# Work to complete:
Locate "-> [159,1626,249,1638] linux2007" in the records below, then copy its line and every following line exactly, without the pictures.

# Difference listings:
===============

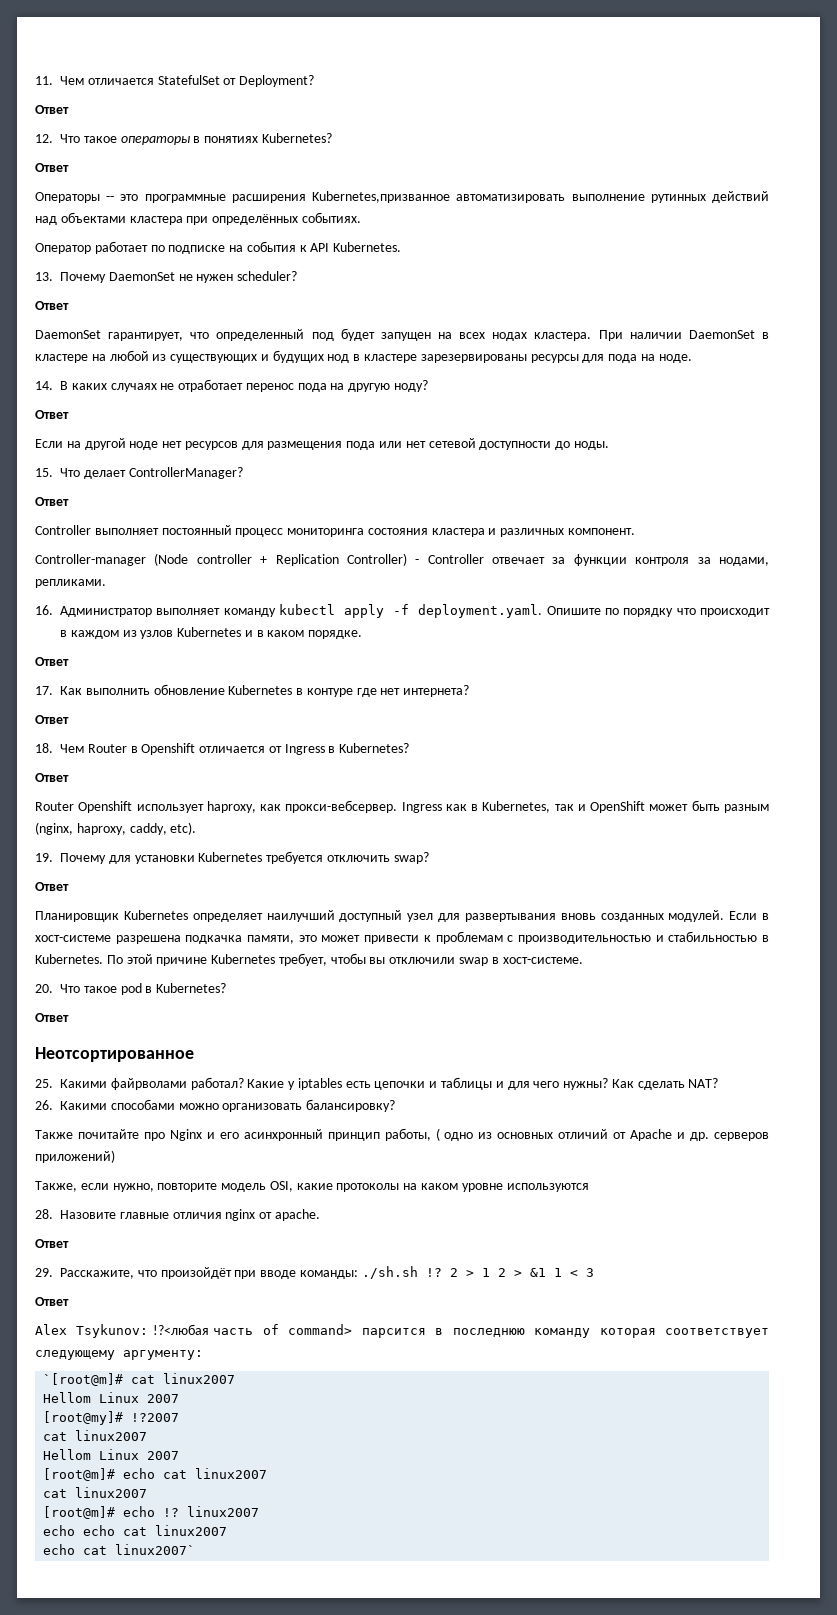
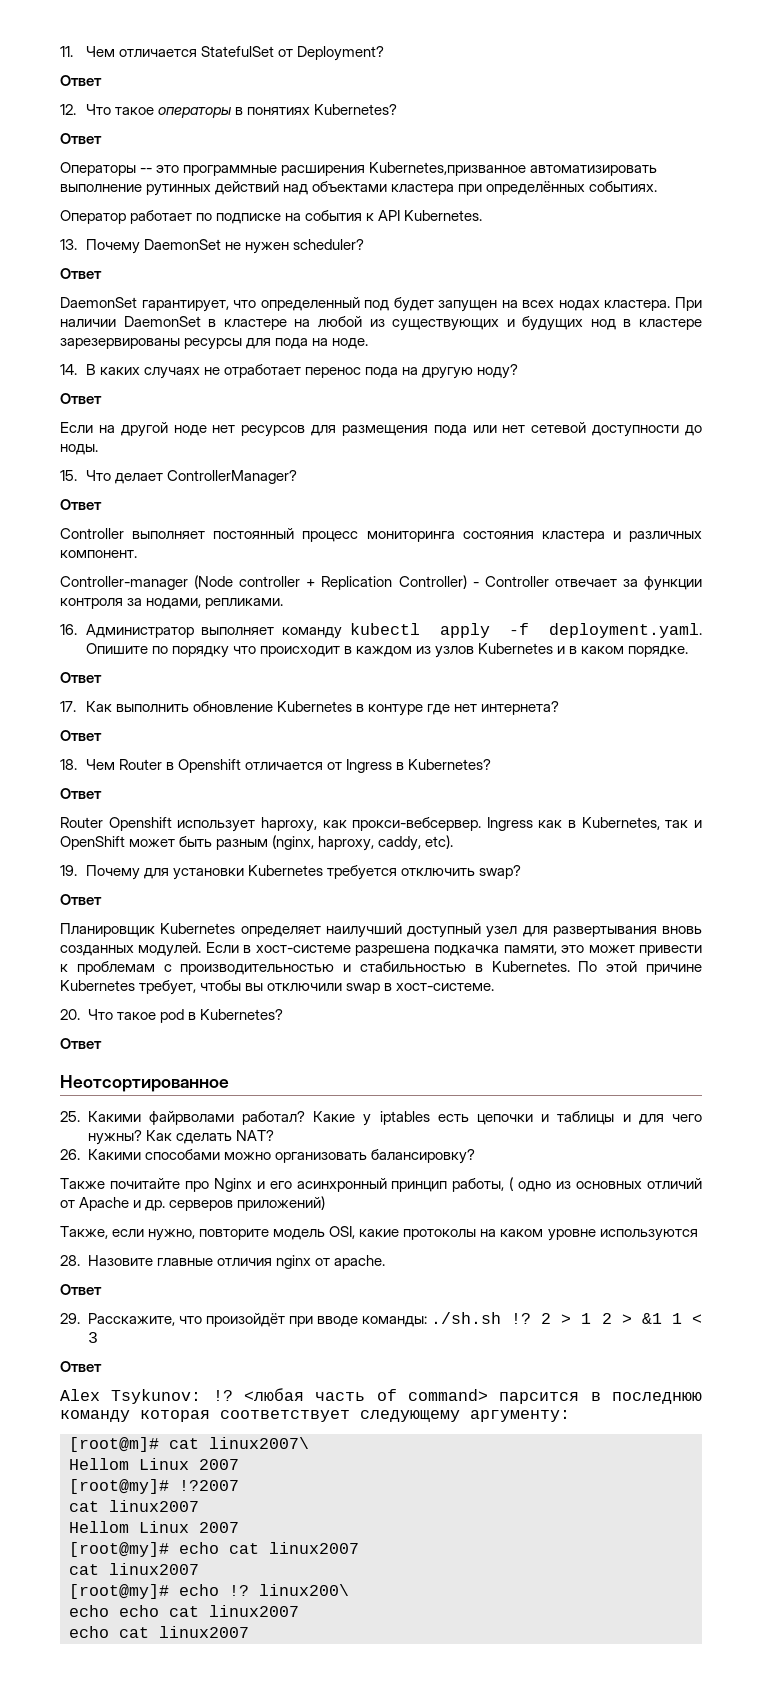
[152,1324,209,1335] !?<любая -> [212,1388,304,1401] !? <любая
[43,1373,236,1386] `[root@m]# cat linux2007 -> [69,1437,309,1452] [root@m]# cat linux2007\
[43,1468,116,1481] [root@m]# -> [69,1542,169,1557] [root@my]#
[43,1506,116,1519] [root@m]# -> [69,1584,169,1599] [root@my]#
[187,1506,260,1517] linux2007 -> [259,1584,349,1596] linux200\
[115,1544,196,1555] linux2007` -> [159,1626,249,1638] linux2007

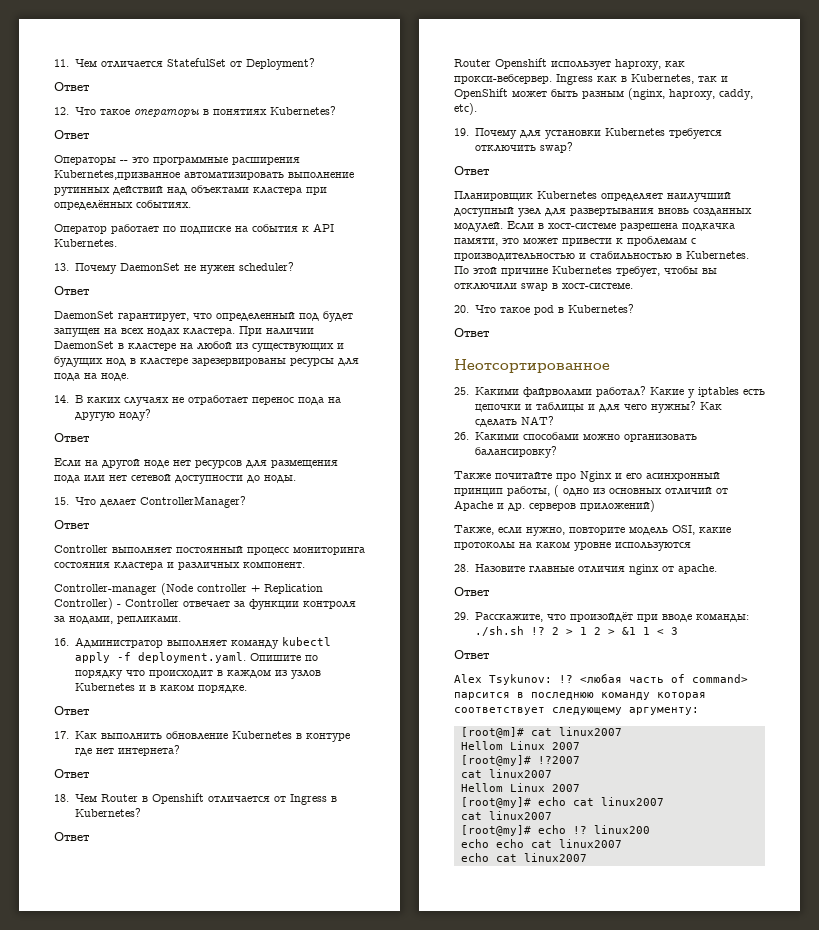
[209,1437,309,1449] linux2007\ -> [558,727,622,736] linux2007
[259,1584,349,1596] linux200\ -> [593,825,650,834] linux200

===============

# Response to the task:
[115,1544,196,1555] linux2007` -> [159,1626,249,1638] linux2007

[209,1437,309,1449] linux2007\ -> [558,727,622,736] linux2007
[259,1584,349,1596] linux200\ -> [593,825,650,834] linux200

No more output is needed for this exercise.